You can tune a Bloom filter to the desired error rate, it's basically a tradeoff between size and accuracy (See example: http://hur.st/bloomfilter). For example, a filter for about 100 keys with 1% error rate can be compressed to just 120 bytes. With 5% error rate it can be compressed to 78 bytes.

Why Cross Language?

At EverythingMe we have an Android client written in Java, and servers written mostly in Python and Go. When we wanted to pass filters from the client to the server to avoid saving some state on the server side, we needed an efficient implementation that can read and write Bloom Filters in all three languages at least, and found none.

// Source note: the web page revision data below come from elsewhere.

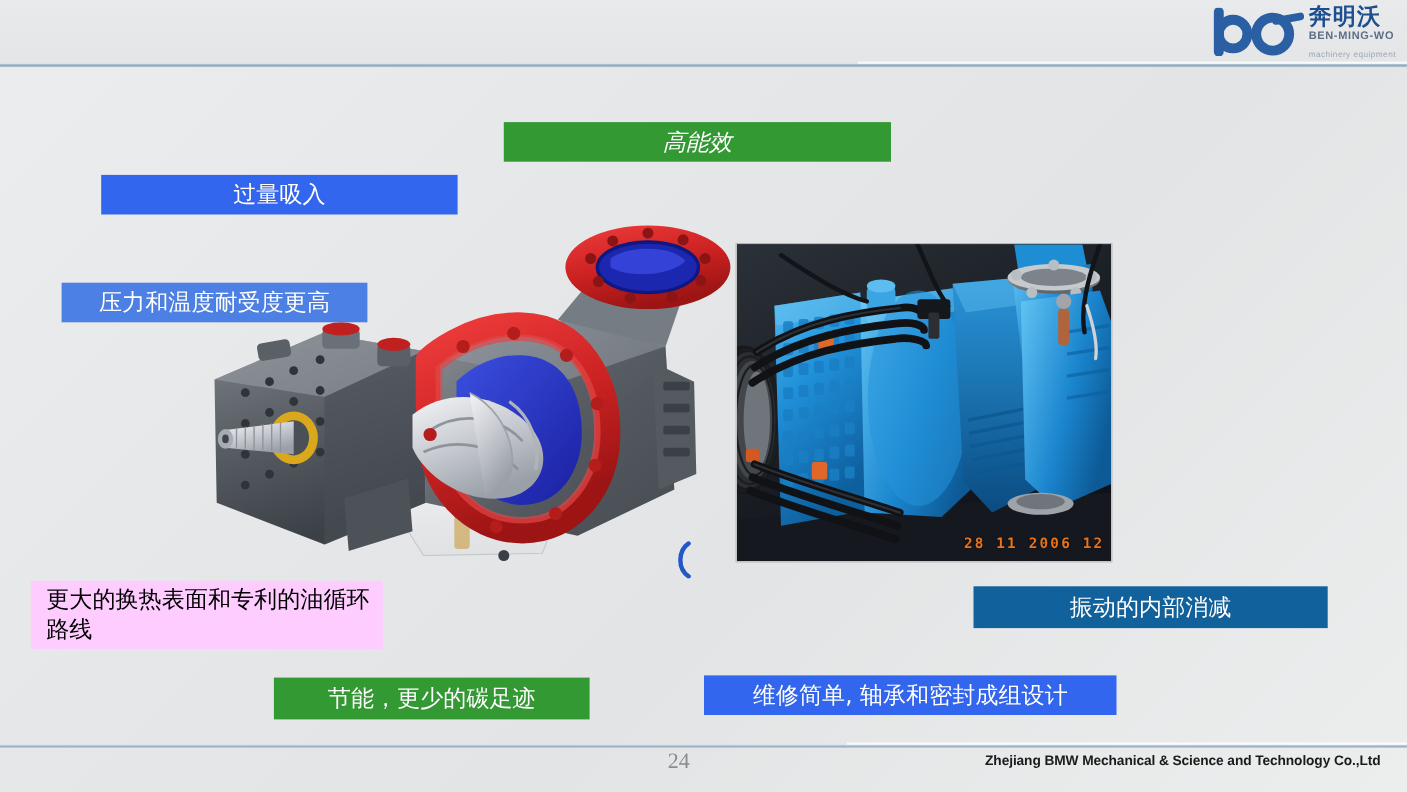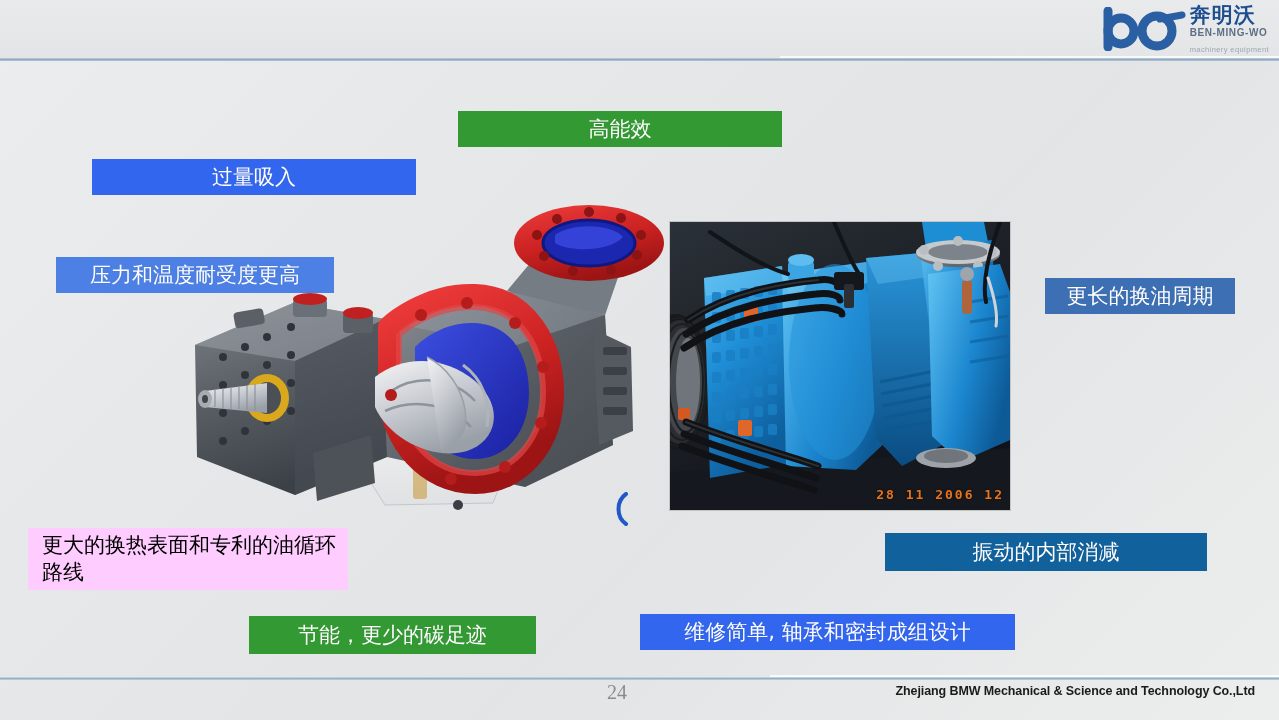--- a/index.html
+++ b/index.html
@@ -430,36 +430,33 @@
         <rect x="292" y="58" width="10" height="34" rx="4" fill="#b0643c"></rect>
         <circle cx="297" cy="52" r="7" fill="#9fa5ab"></circle>
 
         <ellipse cx="276" cy="236" rx="30" ry="10" fill="#9da3a9"></ellipse>
         <ellipse cx="276" cy="234" rx="22" ry="7" fill="#6f757b"></ellipse>
       </svg>
     </div>
     <div class="stamp">28 11 2006 12</div>
   </div>
 
-  <div class="box center" style="left:458px;top:111px;width:324px;height:36px;background:#339933;color:#ffffff;">
+  <div class="box center" style="left:458px;top:111px;width:352px;height:36px;background:#339933;color:#ffffff;font-style:italic;">
     <span>高能效</span>
   </div>
 
   <div class="box center" style="left:92px;top:159px;width:324px;height:36px;background:#3366ee;color:#ffffff;">
     <span>过量吸入</span>
   </div>
 
 
   <div class="box center" style="left:56px;top:257px;width:278px;height:36px;background:#4d80e4;color:#ffffff;">
     <span>压力和温度耐受度更高</span>
   </div>
 
-  <div class="box center" style="left:1045px;top:278px;width:190px;height:36px;background:#3d6fb4;color:#ffffff;">
-    <span>更长的换油周期</span>
-  </div>
 
   <div class="box left" style="left:28px;top:528px;width:320px;height:62px;background:#ffccff;color:#000000;
               text-shadow:none;padding-left:14px;line-height:1.3;">
     <span>更大的换热表面和专利的油循环路线</span>
   </div>
 
   <div class="box center" style="left:873px;top:533px;width:322px;height:38px;background:#11619c;color:#ffffff;margin-left:12px;">
     <span>振动的内部消减</span>
   </div>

Having such a library allows us to send filters between clients and any server component easily.

So we decided to build on top of an existing simple implementation in C called libbloom (https://github.com/jvirkki/libbloom) and expand it to all 3 langauges. We chose to use the original C implementation for the Python version only, and translated the code to pure Java and Go, without calling any C code. We chose this approach because the original C code is fairly short and straightforward, so porting it to other languages was a simple task; and avoiding calling C from Java and Go simplifies and shortens the build process, and reduces executable size - in both cases.

Filter headers

InBloom provides utilities for serializing / deserializing Bloom filters so they can be sent over the network. Since when you create a Bloom filter, you need to initialize it with parameters of expected cardinality and false positive rates, they are also needed to read a filter written by another party. Instead of choosing fixed parameters in our configurations, we opted for encoding those parameters as a header when serizlizing the filter. We've added a 16 bit checksum for good measure as part of the header.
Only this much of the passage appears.